### WHAT YOU SHOULD DO:
Exclude the pictures from your copy, and reproduce each entry below verbatim.

⁂

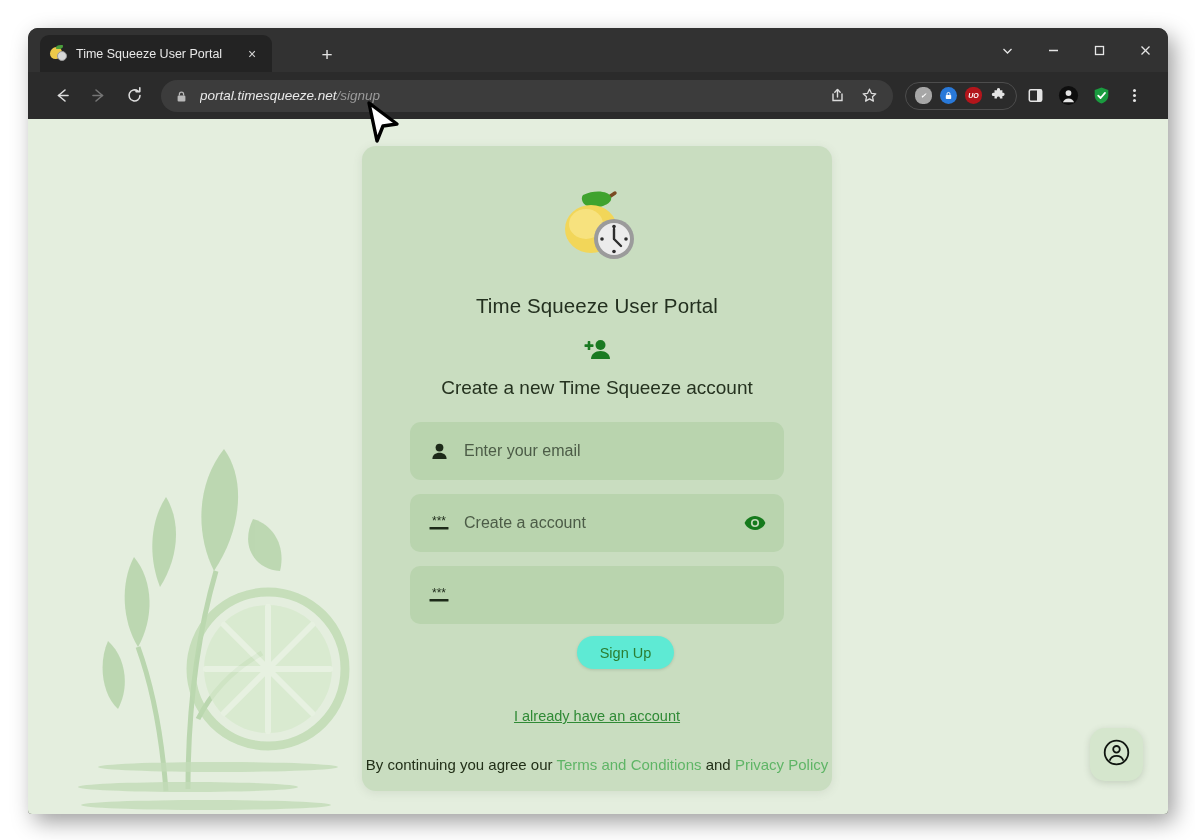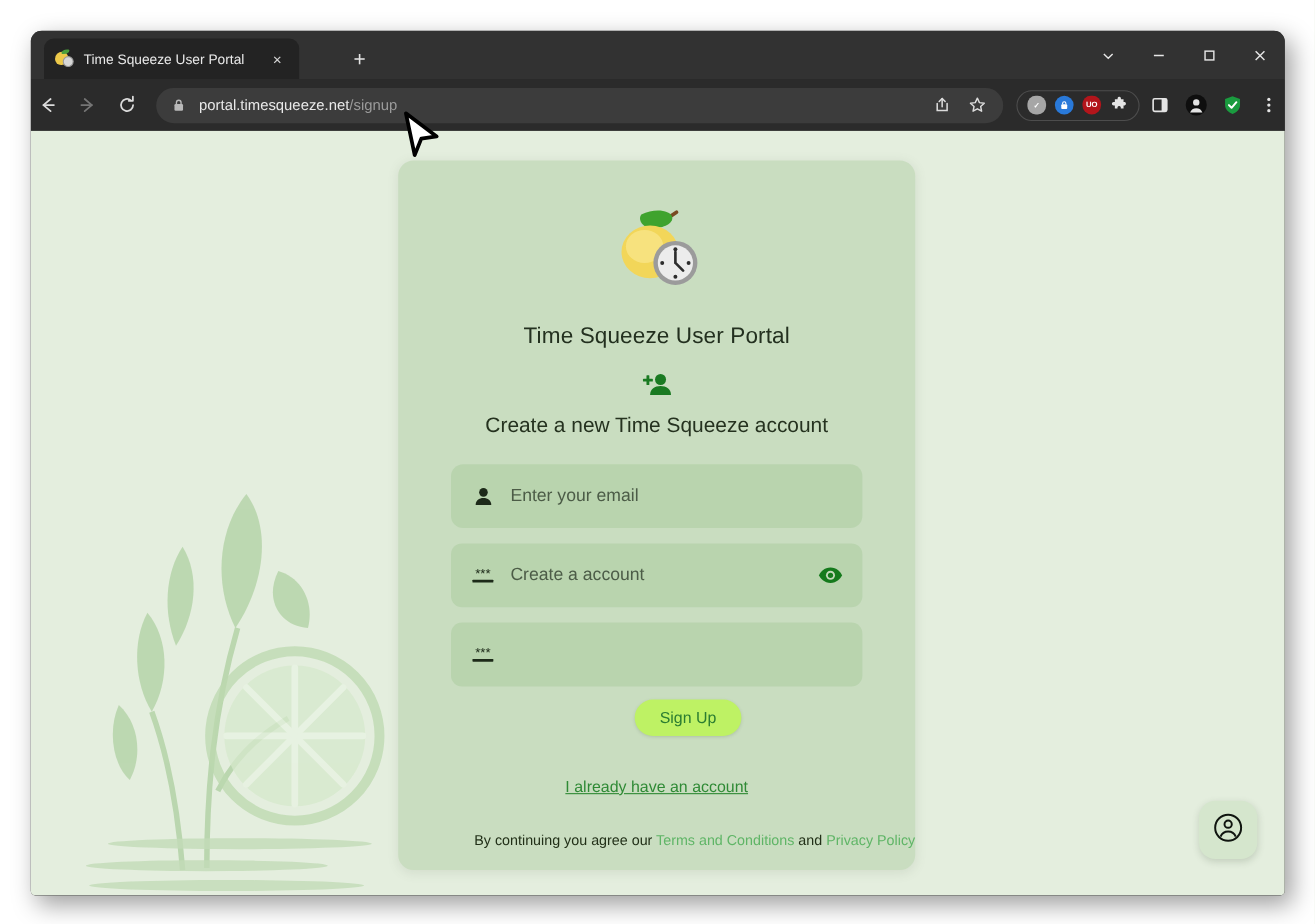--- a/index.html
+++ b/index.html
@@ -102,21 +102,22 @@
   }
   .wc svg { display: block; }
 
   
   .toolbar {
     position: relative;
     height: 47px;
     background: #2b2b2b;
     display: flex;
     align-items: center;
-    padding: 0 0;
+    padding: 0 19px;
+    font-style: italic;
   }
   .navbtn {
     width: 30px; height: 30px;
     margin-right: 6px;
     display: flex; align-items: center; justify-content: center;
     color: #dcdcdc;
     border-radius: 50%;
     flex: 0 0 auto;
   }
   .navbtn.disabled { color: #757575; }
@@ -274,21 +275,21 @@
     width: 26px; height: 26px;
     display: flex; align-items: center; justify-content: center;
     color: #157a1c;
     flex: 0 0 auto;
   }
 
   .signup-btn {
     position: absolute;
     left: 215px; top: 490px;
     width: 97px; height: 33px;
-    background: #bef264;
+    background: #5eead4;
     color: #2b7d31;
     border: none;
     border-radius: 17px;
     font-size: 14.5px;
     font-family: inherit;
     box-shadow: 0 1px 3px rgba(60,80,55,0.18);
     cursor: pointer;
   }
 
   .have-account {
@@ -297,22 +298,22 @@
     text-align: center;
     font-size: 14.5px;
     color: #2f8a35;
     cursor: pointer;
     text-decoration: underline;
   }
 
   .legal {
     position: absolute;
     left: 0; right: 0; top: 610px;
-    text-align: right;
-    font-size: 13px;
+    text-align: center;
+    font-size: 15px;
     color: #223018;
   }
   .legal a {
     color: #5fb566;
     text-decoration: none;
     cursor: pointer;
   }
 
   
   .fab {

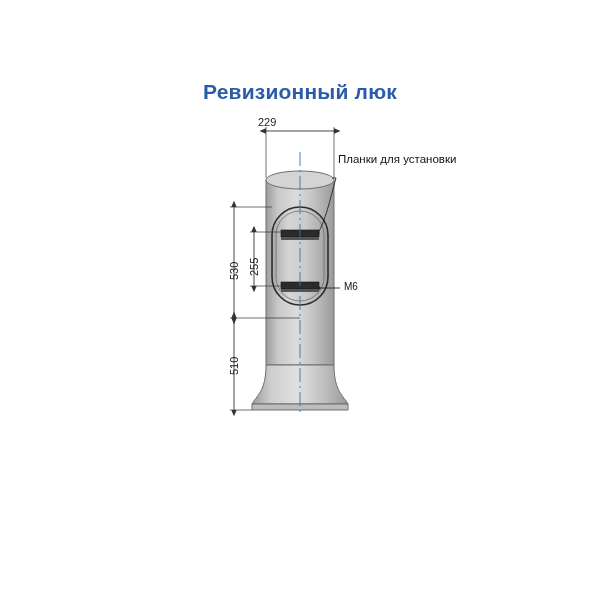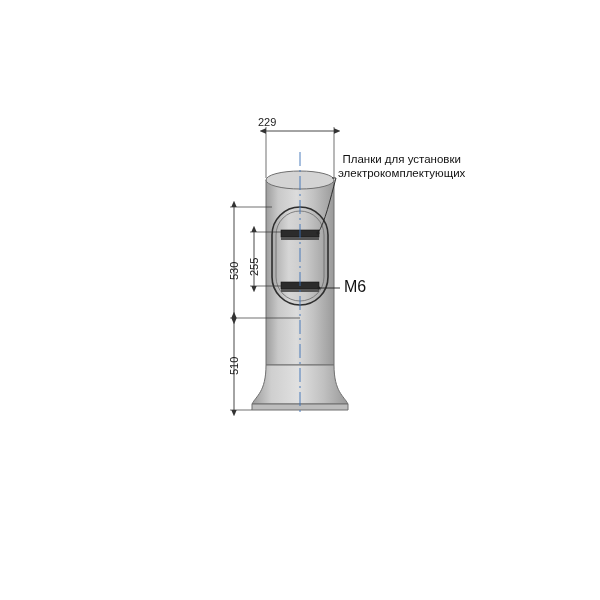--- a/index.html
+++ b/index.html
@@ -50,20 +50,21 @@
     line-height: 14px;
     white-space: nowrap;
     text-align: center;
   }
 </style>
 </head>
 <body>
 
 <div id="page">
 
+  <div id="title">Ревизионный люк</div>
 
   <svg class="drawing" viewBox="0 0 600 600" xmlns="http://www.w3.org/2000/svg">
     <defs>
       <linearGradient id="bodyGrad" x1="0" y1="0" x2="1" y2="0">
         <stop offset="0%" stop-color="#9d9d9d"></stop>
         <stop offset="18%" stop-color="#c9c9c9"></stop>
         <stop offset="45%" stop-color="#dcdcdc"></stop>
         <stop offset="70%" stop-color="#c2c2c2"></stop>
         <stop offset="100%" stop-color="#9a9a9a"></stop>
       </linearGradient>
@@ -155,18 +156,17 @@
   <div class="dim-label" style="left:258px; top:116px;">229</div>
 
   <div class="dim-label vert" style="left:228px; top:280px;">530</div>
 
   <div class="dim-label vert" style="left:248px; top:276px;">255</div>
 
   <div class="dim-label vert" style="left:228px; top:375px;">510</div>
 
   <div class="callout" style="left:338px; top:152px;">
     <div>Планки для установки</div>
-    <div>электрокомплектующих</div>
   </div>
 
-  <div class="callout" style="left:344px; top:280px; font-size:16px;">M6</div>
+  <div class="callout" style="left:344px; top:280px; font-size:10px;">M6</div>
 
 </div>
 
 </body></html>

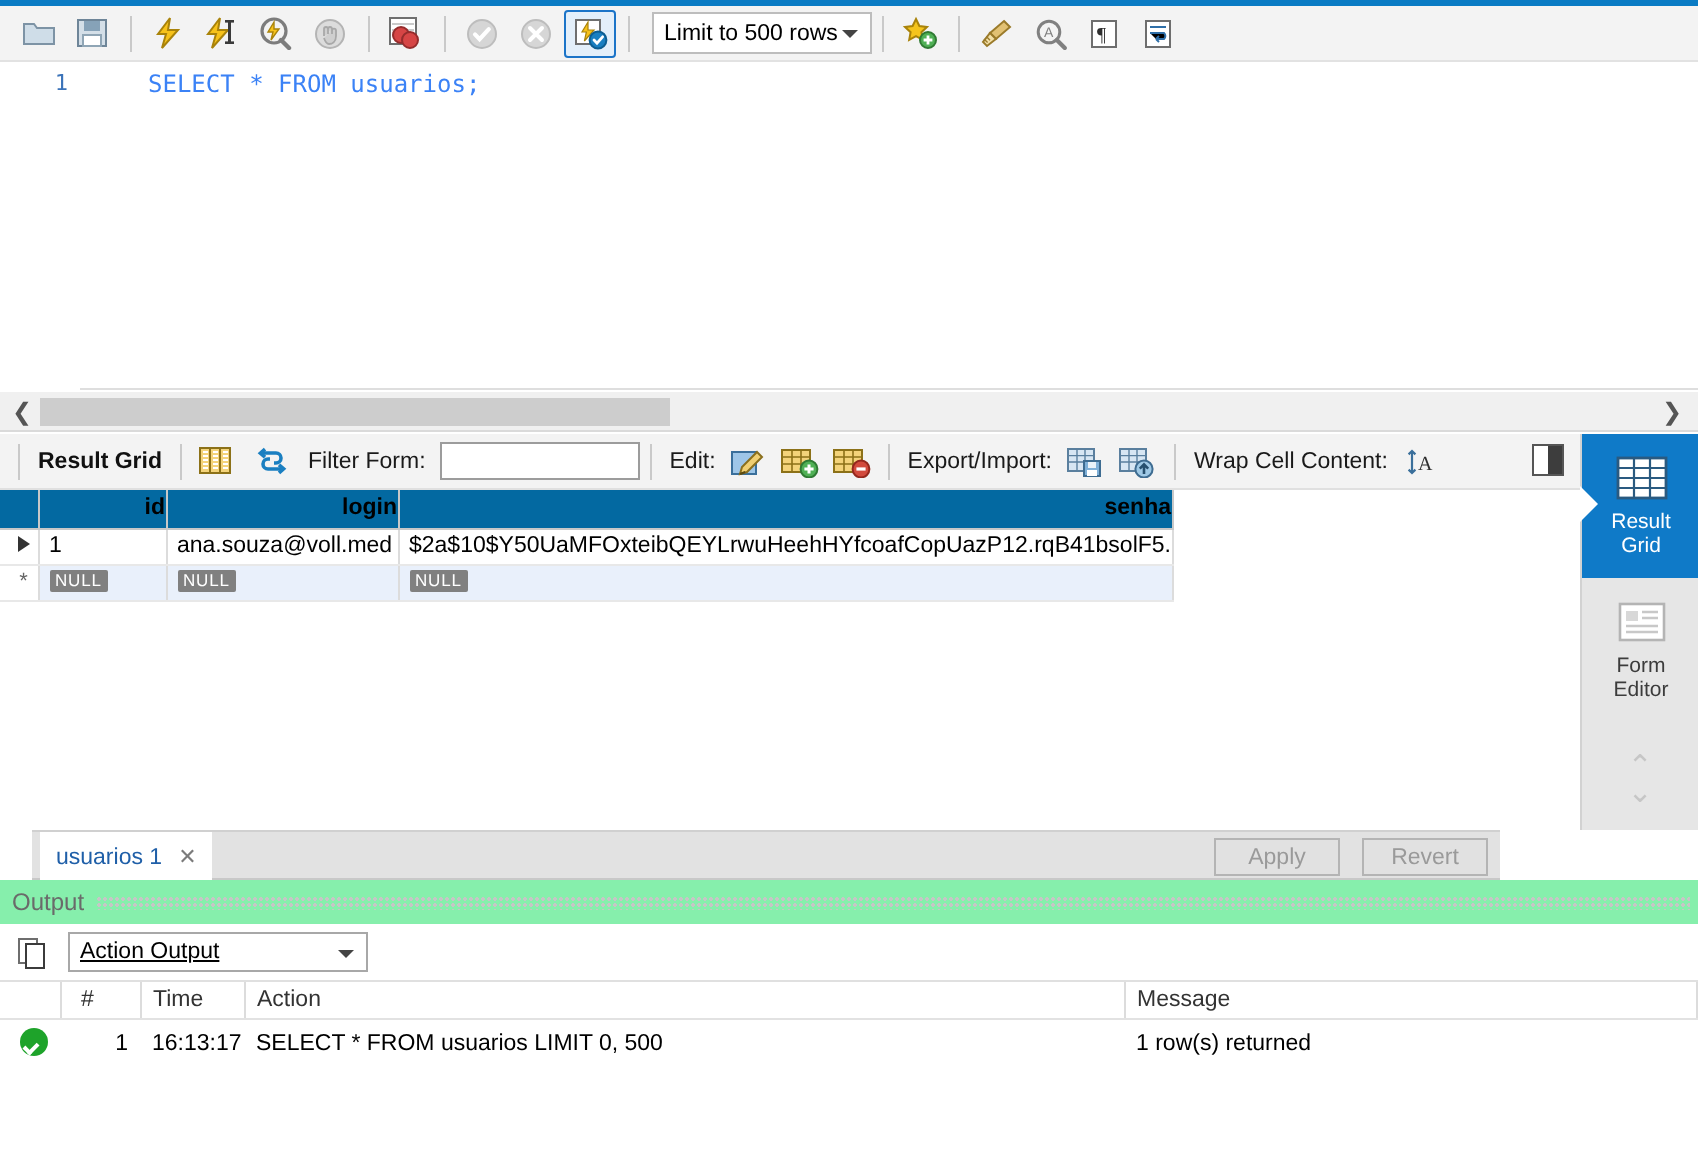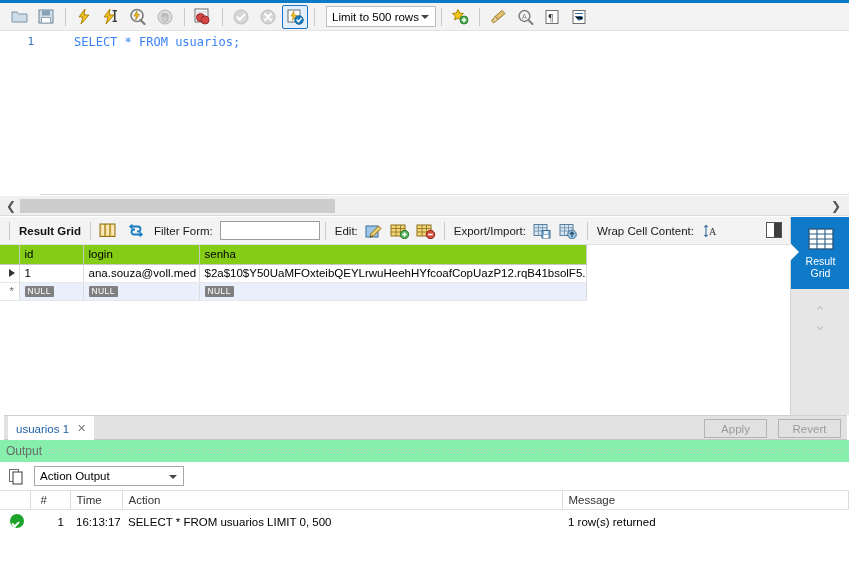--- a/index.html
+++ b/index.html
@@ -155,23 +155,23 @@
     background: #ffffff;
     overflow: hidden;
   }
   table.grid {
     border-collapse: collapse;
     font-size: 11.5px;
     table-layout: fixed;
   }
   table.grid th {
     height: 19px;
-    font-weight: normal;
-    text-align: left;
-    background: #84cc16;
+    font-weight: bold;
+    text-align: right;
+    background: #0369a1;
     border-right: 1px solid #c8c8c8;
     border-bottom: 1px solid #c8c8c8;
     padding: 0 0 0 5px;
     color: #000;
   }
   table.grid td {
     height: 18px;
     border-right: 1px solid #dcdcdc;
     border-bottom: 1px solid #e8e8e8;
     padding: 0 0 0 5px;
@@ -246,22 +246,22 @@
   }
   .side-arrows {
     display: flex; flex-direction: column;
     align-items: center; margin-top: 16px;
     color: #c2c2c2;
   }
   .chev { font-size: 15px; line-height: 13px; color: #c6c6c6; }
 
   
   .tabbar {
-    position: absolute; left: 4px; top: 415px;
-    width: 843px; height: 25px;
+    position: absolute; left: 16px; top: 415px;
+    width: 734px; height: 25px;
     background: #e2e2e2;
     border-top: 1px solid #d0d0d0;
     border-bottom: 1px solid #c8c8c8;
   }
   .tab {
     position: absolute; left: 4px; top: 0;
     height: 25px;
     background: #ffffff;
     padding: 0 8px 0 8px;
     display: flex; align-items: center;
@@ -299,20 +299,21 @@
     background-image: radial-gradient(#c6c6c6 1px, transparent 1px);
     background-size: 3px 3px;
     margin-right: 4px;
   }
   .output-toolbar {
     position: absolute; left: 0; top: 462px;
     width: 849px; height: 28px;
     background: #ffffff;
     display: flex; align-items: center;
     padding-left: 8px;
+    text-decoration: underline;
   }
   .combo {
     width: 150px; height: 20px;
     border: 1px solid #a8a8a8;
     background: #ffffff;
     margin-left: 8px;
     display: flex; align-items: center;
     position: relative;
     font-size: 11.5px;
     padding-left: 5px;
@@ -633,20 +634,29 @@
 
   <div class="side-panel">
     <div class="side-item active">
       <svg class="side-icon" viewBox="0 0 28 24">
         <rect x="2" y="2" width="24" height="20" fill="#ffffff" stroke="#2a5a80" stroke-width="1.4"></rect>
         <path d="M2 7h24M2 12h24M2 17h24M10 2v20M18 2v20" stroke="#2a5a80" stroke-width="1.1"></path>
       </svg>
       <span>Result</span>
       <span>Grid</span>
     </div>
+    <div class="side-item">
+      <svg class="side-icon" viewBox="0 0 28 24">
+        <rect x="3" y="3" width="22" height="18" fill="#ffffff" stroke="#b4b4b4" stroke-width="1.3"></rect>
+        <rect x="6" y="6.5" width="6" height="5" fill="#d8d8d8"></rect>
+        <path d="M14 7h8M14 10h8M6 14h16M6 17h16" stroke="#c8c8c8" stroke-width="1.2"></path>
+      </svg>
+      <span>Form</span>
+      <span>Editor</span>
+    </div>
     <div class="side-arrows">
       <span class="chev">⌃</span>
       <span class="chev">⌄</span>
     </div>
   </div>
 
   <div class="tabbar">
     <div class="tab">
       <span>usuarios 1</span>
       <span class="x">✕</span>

⁂

### YOUR RESPONSE:
--- a/index.html
+++ b/index.html
@@ -102,21 +102,22 @@
   }
   .wc svg { display: block; }
 
   
   .toolbar {
     position: relative;
     height: 47px;
     background: #2b2b2b;
     display: flex;
     align-items: center;
-    padding: 0 0;
+    padding: 0 19px;
+    font-style: italic;
   }
   .navbtn {
     width: 30px; height: 30px;
     margin-right: 6px;
     display: flex; align-items: center; justify-content: center;
     color: #dcdcdc;
     border-radius: 50%;
     flex: 0 0 auto;
   }
   .navbtn.disabled { color: #757575; }
@@ -274,21 +275,21 @@
     width: 26px; height: 26px;
     display: flex; align-items: center; justify-content: center;
     color: #157a1c;
     flex: 0 0 auto;
   }
 
   .signup-btn {
     position: absolute;
     left: 215px; top: 490px;
     width: 97px; height: 33px;
-    background: #bef264;
+    background: #5eead4;
     color: #2b7d31;
     border: none;
     border-radius: 17px;
     font-size: 14.5px;
     font-family: inherit;
     box-shadow: 0 1px 3px rgba(60,80,55,0.18);
     cursor: pointer;
   }
 
   .have-account {
@@ -297,22 +298,22 @@
     text-align: center;
     font-size: 14.5px;
     color: #2f8a35;
     cursor: pointer;
     text-decoration: underline;
   }
 
   .legal {
     position: absolute;
     left: 0; right: 0; top: 610px;
-    text-align: right;
-    font-size: 13px;
+    text-align: center;
+    font-size: 15px;
     color: #223018;
   }
   .legal a {
     color: #5fb566;
     text-decoration: none;
     cursor: pointer;
   }
 
   
   .fab {

--- a/index.html
+++ b/index.html
@@ -50,20 +50,21 @@
     line-height: 14px;
     white-space: nowrap;
     text-align: center;
   }
 </style>
 </head>
 <body>
 
 <div id="page">
 
+  <div id="title">Ревизионный люк</div>
 
   <svg class="drawing" viewBox="0 0 600 600" xmlns="http://www.w3.org/2000/svg">
     <defs>
       <linearGradient id="bodyGrad" x1="0" y1="0" x2="1" y2="0">
         <stop offset="0%" stop-color="#9d9d9d"></stop>
         <stop offset="18%" stop-color="#c9c9c9"></stop>
         <stop offset="45%" stop-color="#dcdcdc"></stop>
         <stop offset="70%" stop-color="#c2c2c2"></stop>
         <stop offset="100%" stop-color="#9a9a9a"></stop>
       </linearGradient>
@@ -155,18 +156,17 @@
   <div class="dim-label" style="left:258px; top:116px;">229</div>
 
   <div class="dim-label vert" style="left:228px; top:280px;">530</div>
 
   <div class="dim-label vert" style="left:248px; top:276px;">255</div>
 
   <div class="dim-label vert" style="left:228px; top:375px;">510</div>
 
   <div class="callout" style="left:338px; top:152px;">
     <div>Планки для установки</div>
-    <div>электрокомплектующих</div>
   </div>
 
-  <div class="callout" style="left:344px; top:280px; font-size:16px;">M6</div>
+  <div class="callout" style="left:344px; top:280px; font-size:10px;">M6</div>
 
 </div>
 
 </body></html>

--- a/index.html
+++ b/index.html
@@ -155,23 +155,23 @@
     background: #ffffff;
     overflow: hidden;
   }
   table.grid {
     border-collapse: collapse;
     font-size: 11.5px;
     table-layout: fixed;
   }
   table.grid th {
     height: 19px;
-    font-weight: normal;
-    text-align: left;
-    background: #84cc16;
+    font-weight: bold;
+    text-align: right;
+    background: #0369a1;
     border-right: 1px solid #c8c8c8;
     border-bottom: 1px solid #c8c8c8;
     padding: 0 0 0 5px;
     color: #000;
   }
   table.grid td {
     height: 18px;
     border-right: 1px solid #dcdcdc;
     border-bottom: 1px solid #e8e8e8;
     padding: 0 0 0 5px;
@@ -246,22 +246,22 @@
   }
   .side-arrows {
     display: flex; flex-direction: column;
     align-items: center; margin-top: 16px;
     color: #c2c2c2;
   }
   .chev { font-size: 15px; line-height: 13px; color: #c6c6c6; }
 
   
   .tabbar {
-    position: absolute; left: 4px; top: 415px;
-    width: 843px; height: 25px;
+    position: absolute; left: 16px; top: 415px;
+    width: 734px; height: 25px;
     background: #e2e2e2;
     border-top: 1px solid #d0d0d0;
     border-bottom: 1px solid #c8c8c8;
   }
   .tab {
     position: absolute; left: 4px; top: 0;
     height: 25px;
     background: #ffffff;
     padding: 0 8px 0 8px;
     display: flex; align-items: center;
@@ -299,20 +299,21 @@
     background-image: radial-gradient(#c6c6c6 1px, transparent 1px);
     background-size: 3px 3px;
     margin-right: 4px;
   }
   .output-toolbar {
     position: absolute; left: 0; top: 462px;
     width: 849px; height: 28px;
     background: #ffffff;
     display: flex; align-items: center;
     padding-left: 8px;
+    text-decoration: underline;
   }
   .combo {
     width: 150px; height: 20px;
     border: 1px solid #a8a8a8;
     background: #ffffff;
     margin-left: 8px;
     display: flex; align-items: center;
     position: relative;
     font-size: 11.5px;
     padding-left: 5px;
@@ -633,20 +634,29 @@
 
   <div class="side-panel">
     <div class="side-item active">
       <svg class="side-icon" viewBox="0 0 28 24">
         <rect x="2" y="2" width="24" height="20" fill="#ffffff" stroke="#2a5a80" stroke-width="1.4"></rect>
         <path d="M2 7h24M2 12h24M2 17h24M10 2v20M18 2v20" stroke="#2a5a80" stroke-width="1.1"></path>
       </svg>
       <span>Result</span>
       <span>Grid</span>
     </div>
+    <div class="side-item">
+      <svg class="side-icon" viewBox="0 0 28 24">
+        <rect x="3" y="3" width="22" height="18" fill="#ffffff" stroke="#b4b4b4" stroke-width="1.3"></rect>
+        <rect x="6" y="6.5" width="6" height="5" fill="#d8d8d8"></rect>
+        <path d="M14 7h8M14 10h8M6 14h16M6 17h16" stroke="#c8c8c8" stroke-width="1.2"></path>
+      </svg>
+      <span>Form</span>
+      <span>Editor</span>
+    </div>
     <div class="side-arrows">
       <span class="chev">⌃</span>
       <span class="chev">⌄</span>
     </div>
   </div>
 
   <div class="tabbar">
     <div class="tab">
       <span>usuarios 1</span>
       <span class="x">✕</span>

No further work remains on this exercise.